As the son of an historian, and a man interested in history myself, I find the question of the historical reliability of the Scriptures, and especially the Gospels, to be of great interest. We have all heard people telling us that the Gospels are not history, but legend, written up later (well, I have, but then I come from a liberal Anglican background). How do we respond to this?

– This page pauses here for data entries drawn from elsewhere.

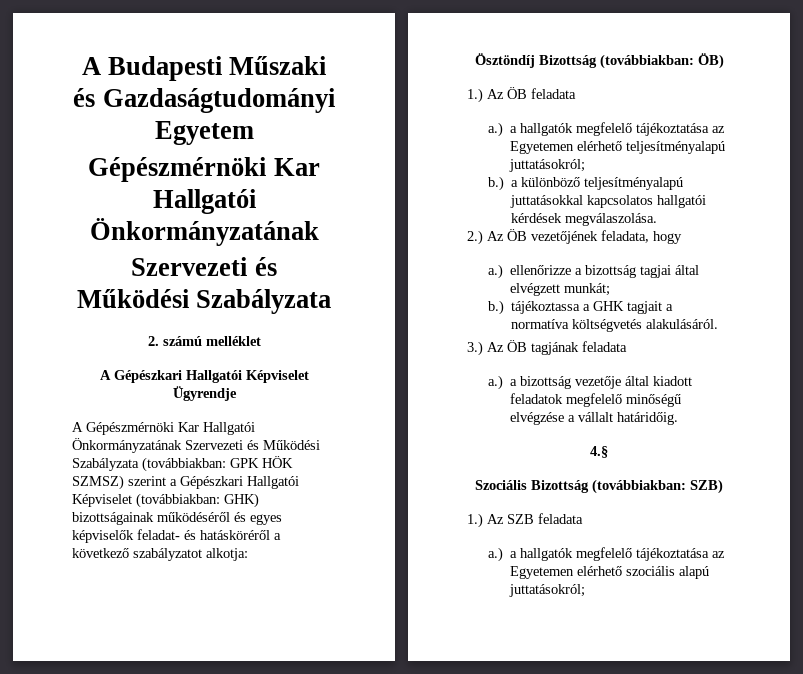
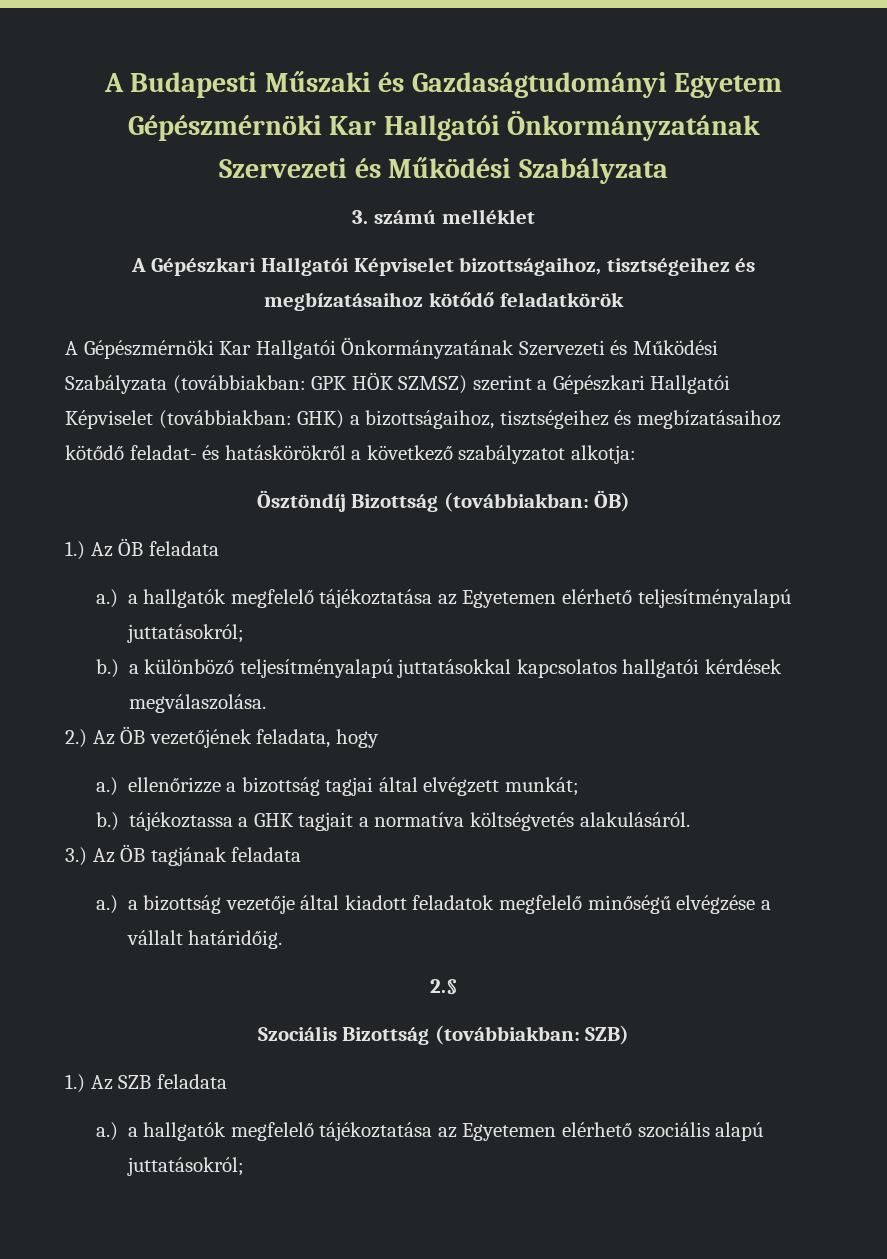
- 2. számú melléklet
+ 3. számú melléklet
- A Gépészkari Hallgatói Képviselet Ügyrendje
+ A Gépészkari Hallgatói Képviselet bizottságaihoz, tisztségeihez és megbízatásaihoz kötődő feladatkörök
- A Gépészmérnöki Kar Hallgatói Önkormányzatának Szervezeti és Működési Szabályzata (továbbiakban: GPK HÖK SZMSZ) szerint a Gépészkari Hallgatói Képviselet (továbbiakban: GHK) bizottságainak működéséről és egyes képviselők feladat- és hatásköréről a következő szabályzatot alkotja:
+ A Gépészmérnöki Kar Hallgatói Önkormányzatának Szervezeti és Működési Szabályzata (továbbiakban: GPK HÖK SZMSZ) szerint a Gépészkari Hallgatói Képviselet (továbbiakban: GHK) a bizottságaihoz, tisztségeihez és megbízatásaihoz kötődő feladat- és hatáskörökről a következő szabályzatot alkotja:
- 4.§
+ 2.§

Craig Blomberg's book The Historical Reliability of the Gospels has been a standard work on this subject for two decades. While it has been of great usefulness, these two decades have seen new challenges to the historicity of the Gospels, or rather, new forms of the old challenges. A great deal of material has been written on both sides of the debate. In 2007 a new, completely revised and updated, edition of Blomberg's book appeared, now with references to Bart Ehrman and to the Jesus Seminar, as well as other developments in this field. The book is quite welcome, as it brings togther in a useful single volume a huge amount of important research. For the reader who knows that there are answers to the challenges of the sceptics, but does not know what they are, this book will be extremely helpful. It is my favourite book on the subject - not that the opinion of an assistant pastor in South Wales should count for very much, of course!
Blomberg considers the question of historical methodology, the history of the question, and such questions as miracles, differences between parralell accounts of the same events, and apparent contradictions. This is a very thoughtful book, and at 416 pages, inluding indices and a fifty-six page bibliography, certainly weighty! It is published by IVP Academic in the US and Apollos in the UK.